The investigation for vital environmental factors leading to deviant behavior is not carried out randomly. Instead, it is directed by theoretical concepts which define selected social environment aspects worthy of sociological consideration. Similar to concepts of deviance, social environment concepts are defined by the consensus among sociologists (Orcutt, 2010). Here too differences arise in regard to which concepts have the highest value for explaining deviant behavior. Various social environment conceptions form the foundation for important divisions among theoretical approaches to deviant conducts in the normative view (Orcutt, 2010).
One of the major divisions among theoretical approaches in the normative perspective is founded on variations in analysis levels which characterize different social environment conceptions. Normative theories explaining deviant behavior concern both macro and micro levels of analysis (Orcutt, 2010).

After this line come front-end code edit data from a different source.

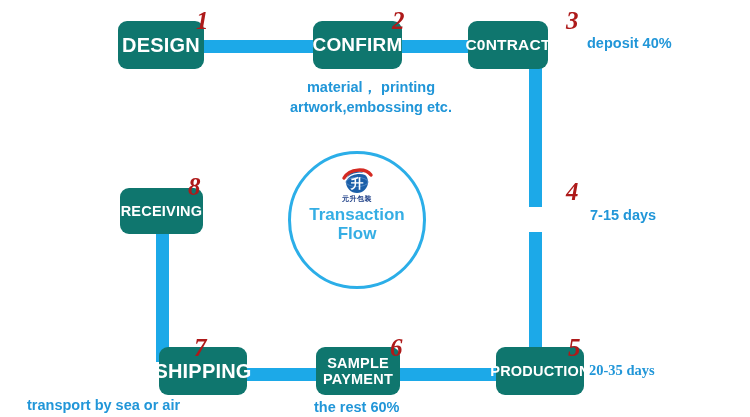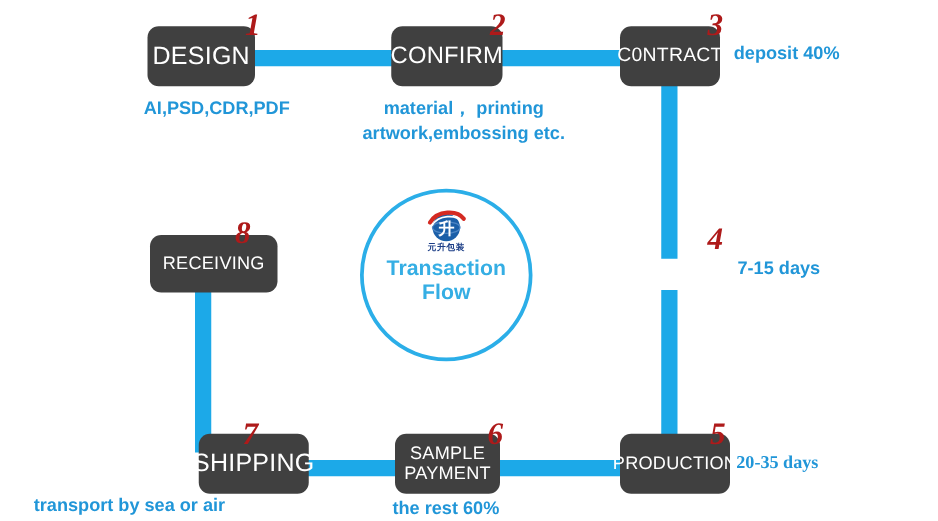--- a/index.html
+++ b/index.html
@@ -25,10 +25,10 @@
   
   .node {
     position: absolute;
-    background: #404040;
+    background: #0f766e;
     border-radius: 9px;
     color: #ffffff;
-    font-weight: normal;
+    font-weight: bold;
     display: flex;
     align-items: center;
     justify-content: center;

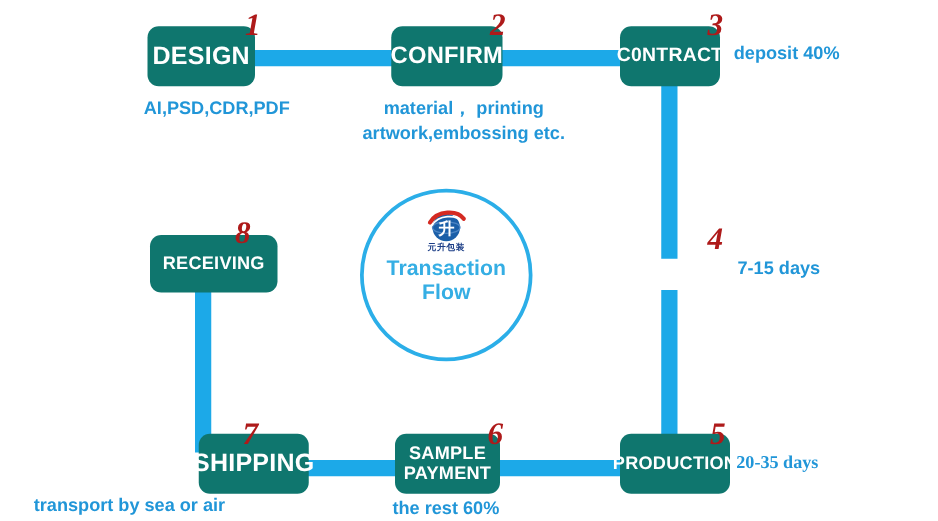--- a/index.html
+++ b/index.html
@@ -127,7 +127,7 @@
     <span class="node-label">CONFIRM</span>
   </div>
 
-  <div class="node" style="left:496px; top:21px; width:80px; height:48px; font-size:15.5px;">
+  <div class="node" style="left:468px; top:21px; width:80px; height:48px; font-size:15.5px;">
     <span class="node-label">C0NTRACT</span>
   </div>
 

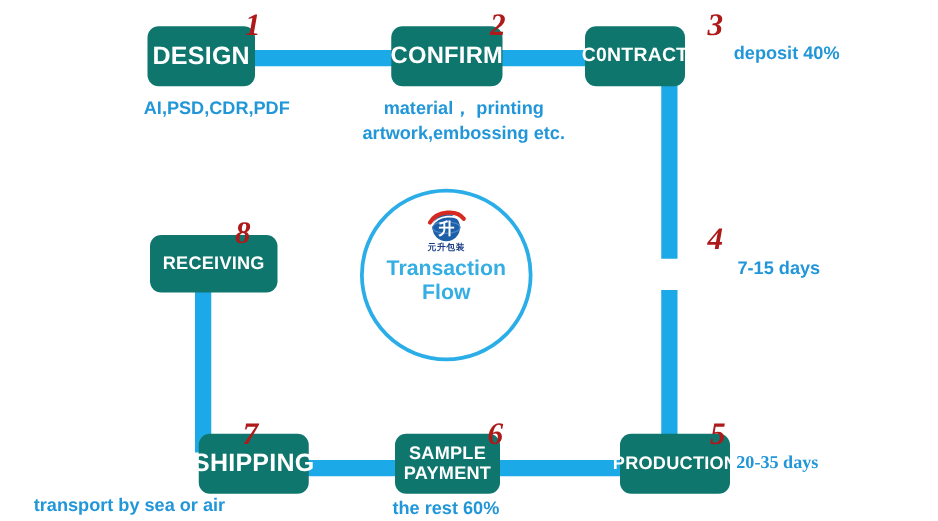--- a/index.html
+++ b/index.html
@@ -158,7 +158,6 @@
   <div class="step-num" style="left:194px; top:335px;">7</div>
   <div class="step-num" style="left:188px; top:174px;">8</div>
 
-  <div class="caption" style="left:115px; top:78px;">AI,PSD,CDR,PDF</div>
 
   <div class="caption" style="left:290px; top:78px; text-align:center;">material， printing
 artwork,embossing etc.</div>

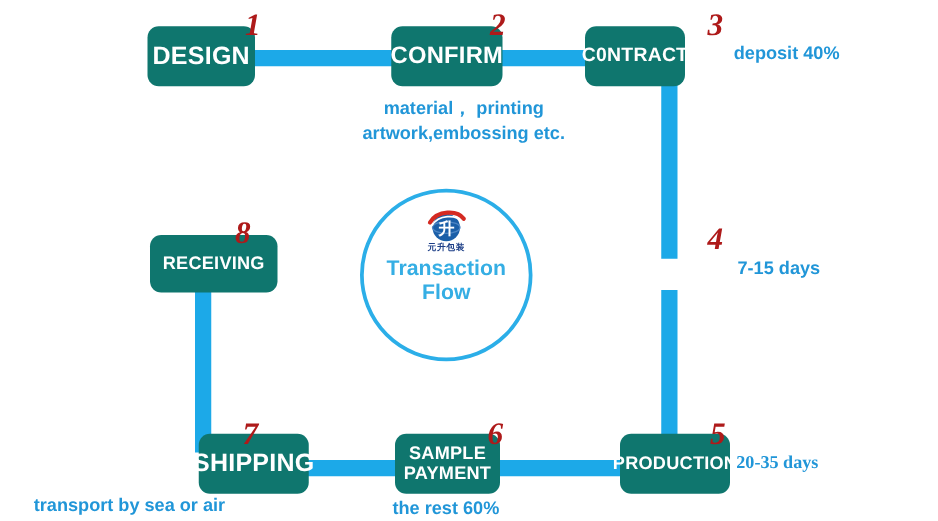--- a/index.html
+++ b/index.html
@@ -145,7 +145,7 @@
     <span class="node-label">SHIPPING</span>
   </div>
 
-  <div class="node" style="left:120px; top:188px; width:102px; height:46px; font-size:14.5px;">
+  <div class="node" style="left:120px; top:188px; width:83px; height:46px; font-size:14.5px;">
     <span class="node-label">RECEIVING</span>
   </div>
 

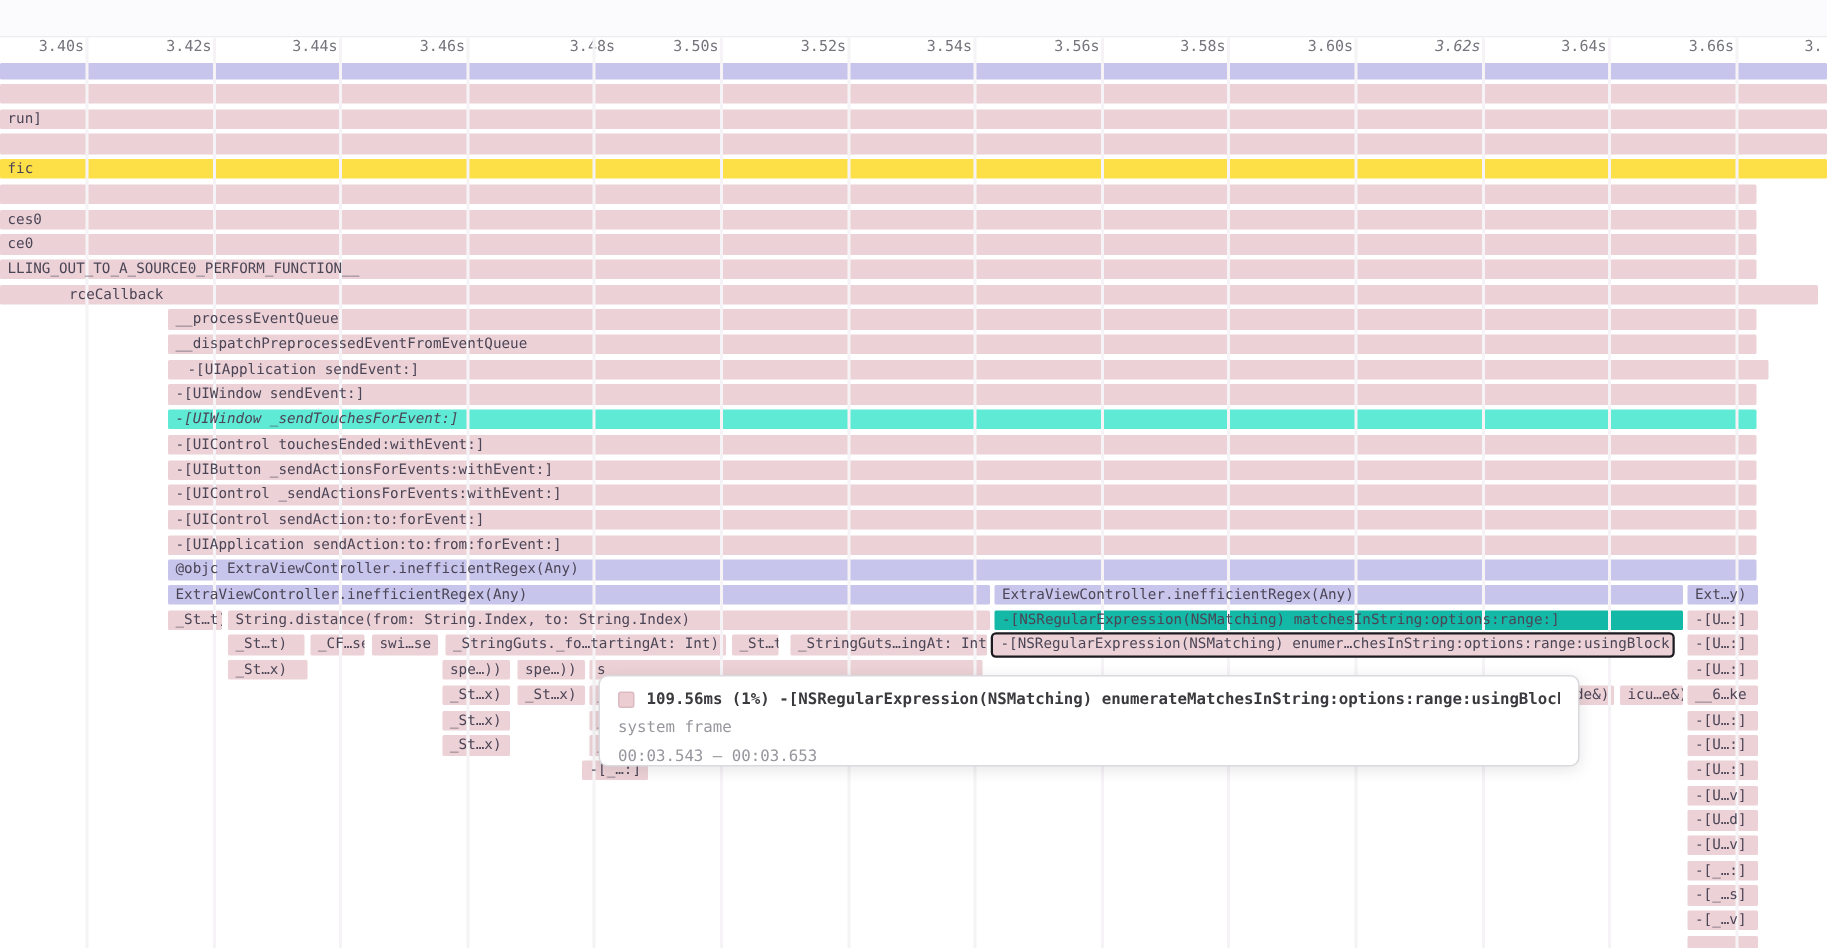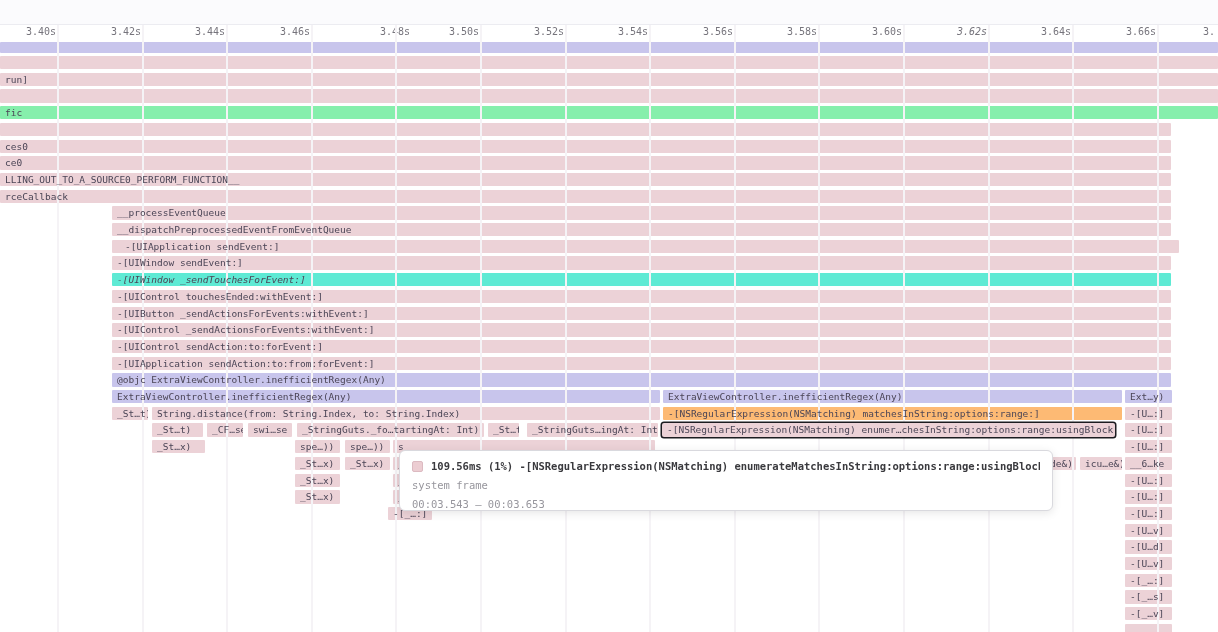--- a/index.html
+++ b/index.html
@@ -77,7 +77,7 @@
       <div class="bar" style="left: 0px; top: 89.4px; width: 1218px; height: 13.4px; background: rgb(236, 210, 215);">
         <span></span>
       </div>
-      <div class="bar" style="left: 0px; top: 106.1px; width: 1218px; height: 13.4px; background: #86efac;">
+      <div class="bar" style="left: 0px; top: 106.1px; width: 1218px; height: 13.4px; background: #fde047;">
         <span>fic</span>
       </div>
       <div class="bar" style="left: 0px; top: 122.8px; width: 1171px; height: 13.4px; background: rgb(236, 210, 215);">

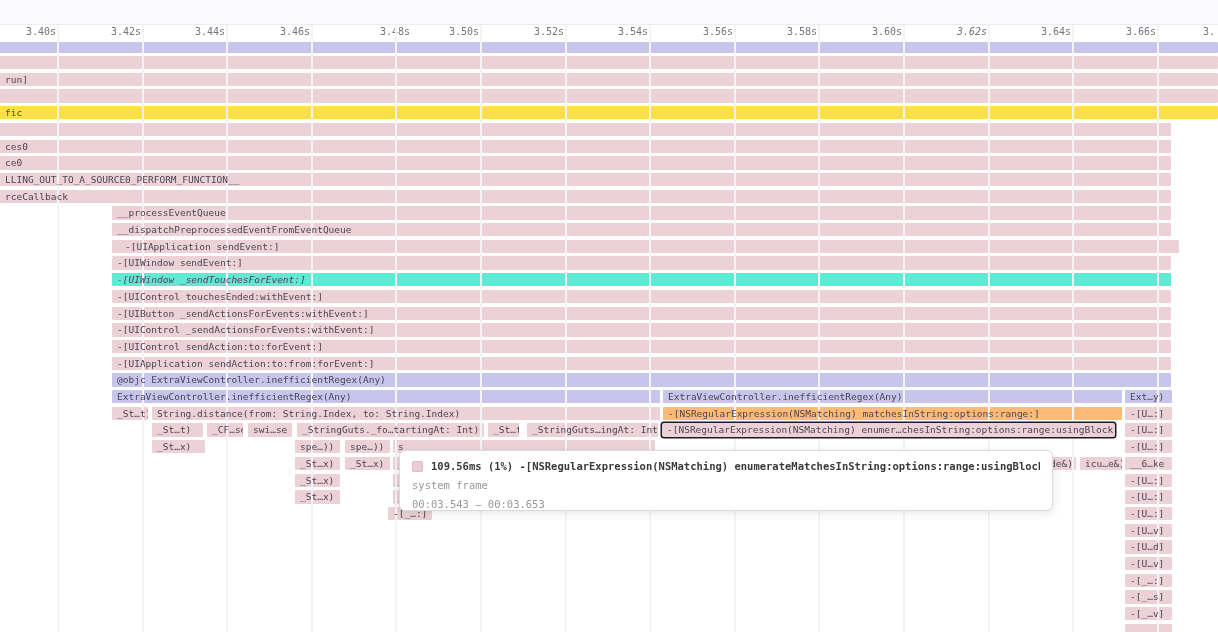--- a/index.html
+++ b/index.html
@@ -92,7 +92,7 @@
       <div class="bar" style="left: 0px; top: 172.9px; width: 1171px; height: 13.4px; background: rgb(236, 210, 215);">
         <span>LLING_OUT_TO_A_SOURCE0_PERFORM_FUNCTION__</span>
       </div>
-      <div class="bar" style="left: 0px; top: 189.6px; width: 1171px; height: 13.4px; background: rgb(236, 210, 215);">
+      <div class="bar" style="left: 0px; top: 189.6px; width: 1171px; height: 13.4px; background: rgb(236, 210, 215); padding-left: 41px;">
         <span>rceCallback</span>
       </div>
       <div class="bar" style="left: 112px; top: 206.3px; width: 1059px; height: 13.4px; background: rgb(236, 210, 215);">

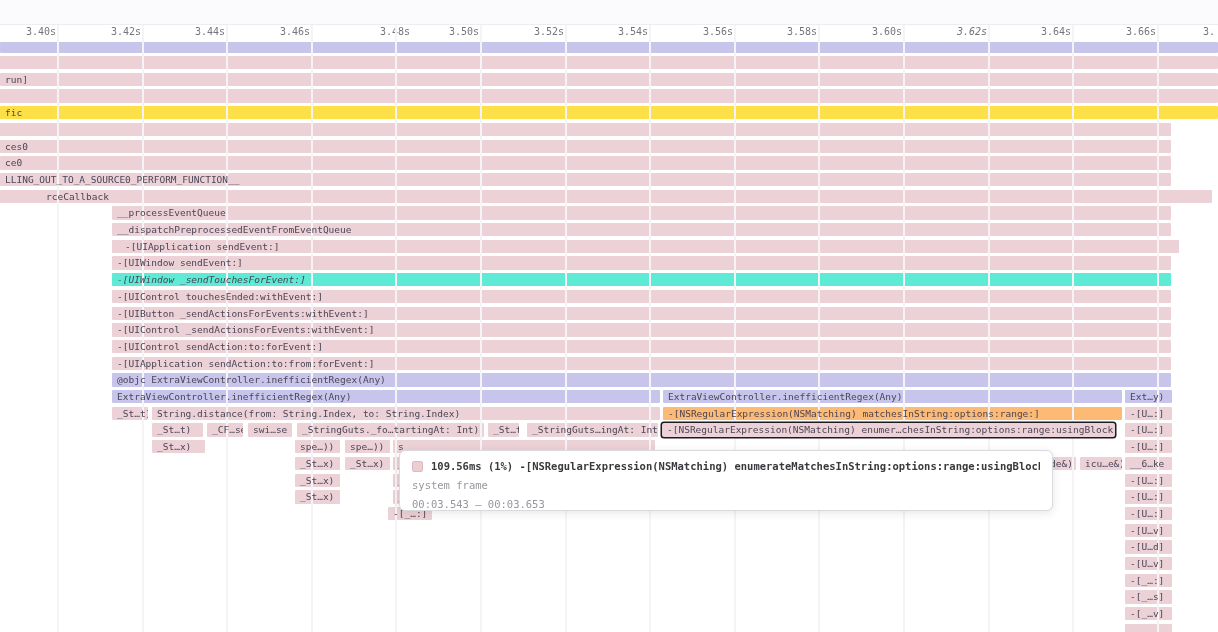--- a/index.html
+++ b/index.html
@@ -143,7 +143,7 @@
       <div class="bar" style="left: 152px; top: 406.7px; width: 508px; height: 13.4px; background: rgb(236, 210, 215);">
         <span>String.distance(from: String.Index, to: String.Index)</span>
       </div>
-      <div class="bar" style="left: 663px; top: 406.7px; width: 459px; height: 13.4px; background: #fdba74;">
+      <div class="bar" style="left: 663px; top: 406.7px; width: 459px; height: 13.4px; background: #14b8a6;">
         <span>-[NSRegularExpression(NSMatching) matchesInString:options:range:]</span>
       </div>
       <div class="bar" style="left: 1125px; top: 406.7px; width: 47px; height: 13.4px; background: rgb(236, 210, 215);">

Macro-level analysis, for instance, is based on the concepts which focus on extremely large-scale social environment features and tries to explain wide variation patterns in deviant behavior. Examples of concepts utilized in macro-level analysis in handling social environment features are community, social institution, or social class (Orcutt, 2010).
On the other hand, micro-level analysis deals with social environment’s small-scale features like face-to-face associations. Micro-level analysis tries to analyze the effect of the immediate social environment of the deviant on his or her conduct. This categorization of theoretical approaches is useful in comprehending sociological justifications of behavior in the normative perspective (Orcutt, 2010). While the two theories fall under the normative perspective because of the common way in which they define deviance, the way they explain deviant behavior is very different because they approach the phenomenon at various levels of analysis (Orcutt, 2010).